Multidimensional scaling (mds)

The functionality to perform multidimensional scaling (http://en.wikipedia.org/wiki/Multidimensional_scaling).

The main class to perform multidimensional scaling is Orange.projection.mds.MDS

class Orange.projection.mds.MDS(distances=None, dim=2, **kwargs)

Main class for performing multidimensional scaling.

Parameters:
  • distances (Orange.misc.SymMatrix) – original dissimilarity - a distance matrix to operate on.
  • dim (int) – dimension of the projected space.
  • points (Orange.core.FloatListList) – an initial configuration of points (optional)

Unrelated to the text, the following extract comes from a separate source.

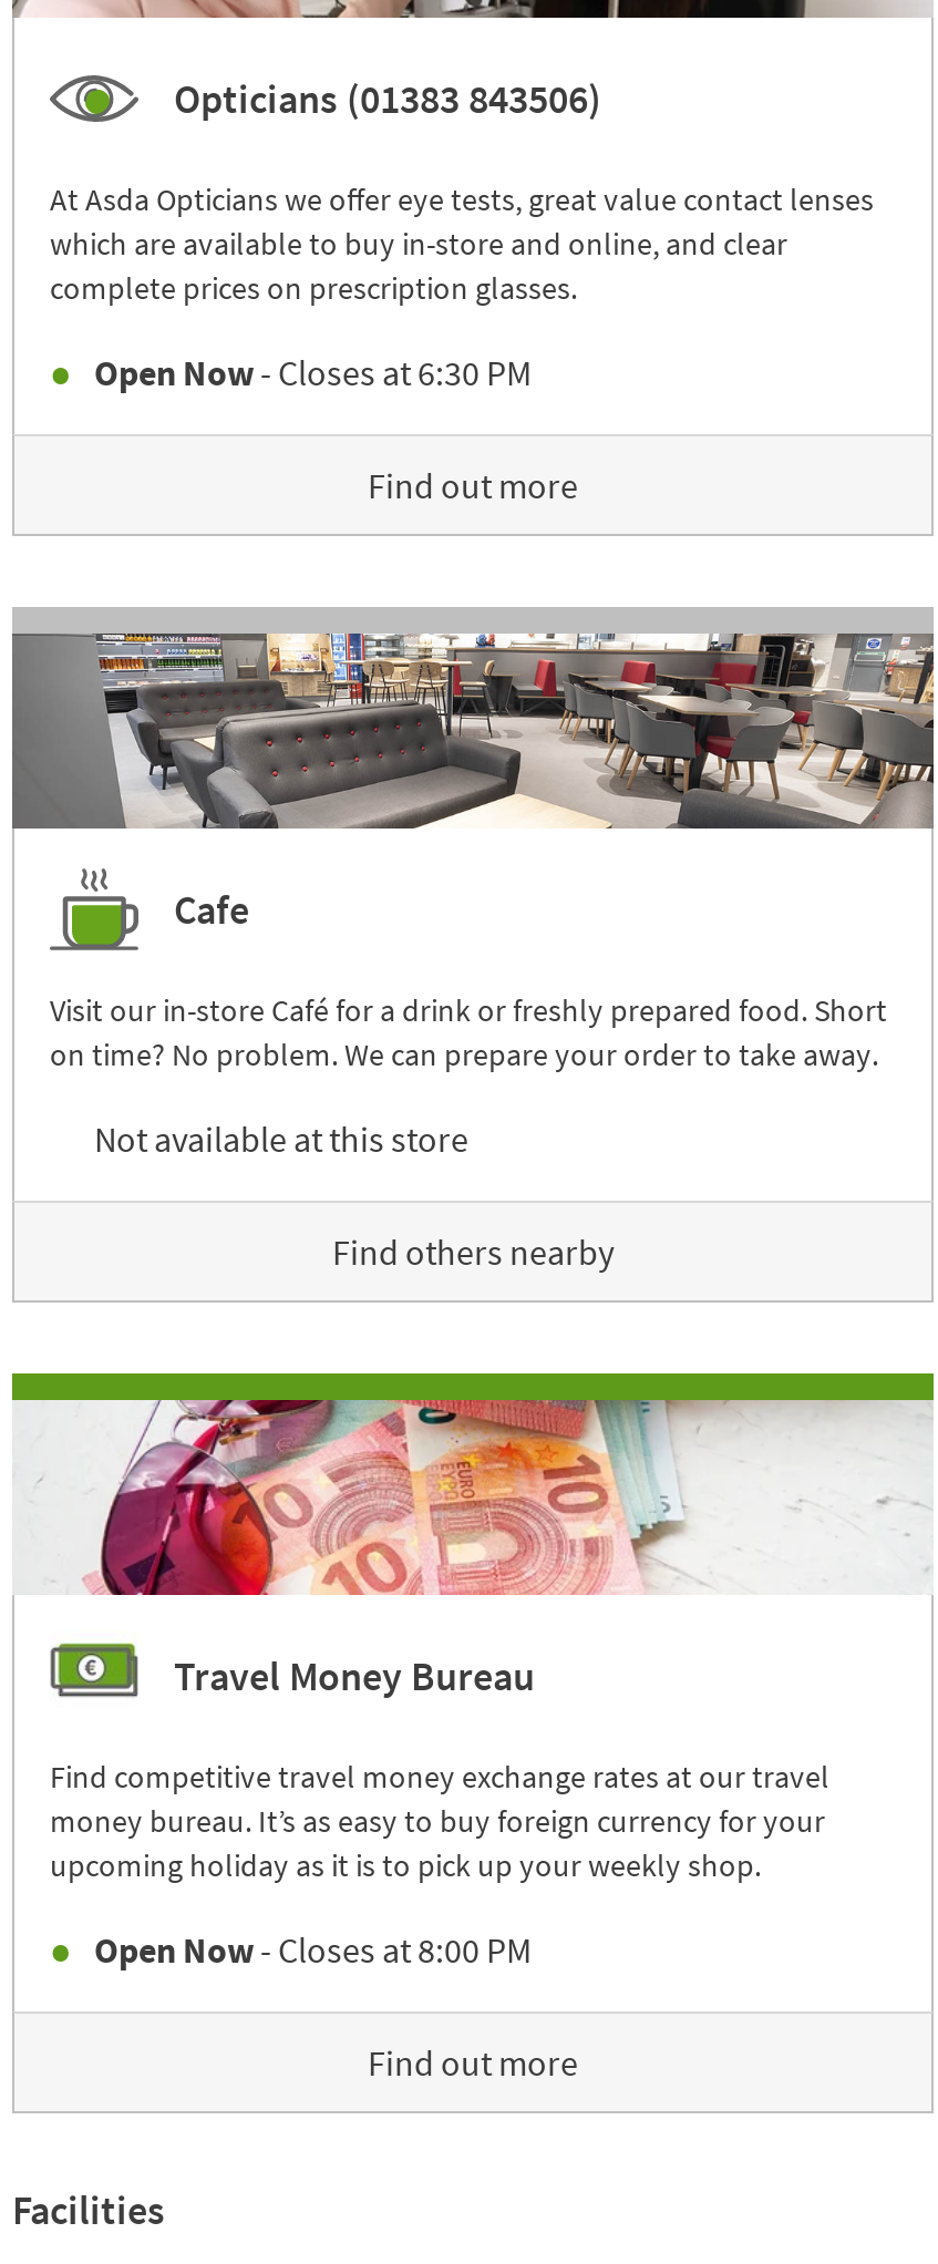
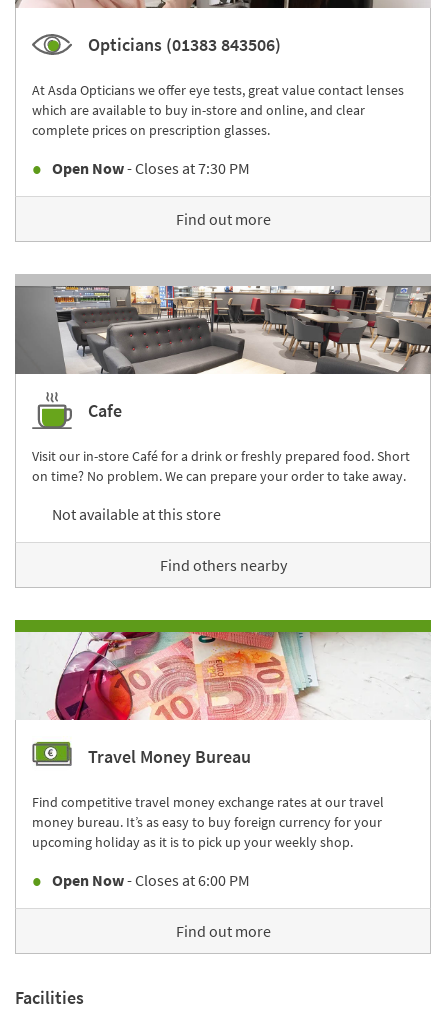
[94,350,533,394] Open Now - Closes at 6:30 PM -> [52,158,250,178] Open Now - Closes at 7:30 PM
[94,1927,533,1972] Open Now - Closes at 8:00 PM -> [52,870,250,890] Open Now - Closes at 6:00 PM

An instance of MDS object has the following attributes and functions:

points

Holds the current configuration of projected points in an Orange.core.FloatListList object.

distances

An Orange.misc.SymMatrix containing the distances that we want to achieve (lsmt changes these).

projected_distances

An Orange.misc.SymMatrix containing the distances between projected points.

original_distances

An Orange.misc.SymMatrix containing the original distances between points.

stress

An Orange.misc.SymMatrix holding the stress.

dim

An integer holding the dimension of the projected space.

n

An integer holding the number of elements (points).

avg_stress

A float holding the average stress in the stress matrix.

progress_callback

A function that gets called after each optimization step in the run() method.

calc_stress(stress_func=SgnRelStress)

Compute the stress between the current projected_distances and distances matrix using stress_func and update the stress matrix and avgStress accordingly.

run(iter, stress_func=SgnRelStress, eps=1e-3, progress_callback=None)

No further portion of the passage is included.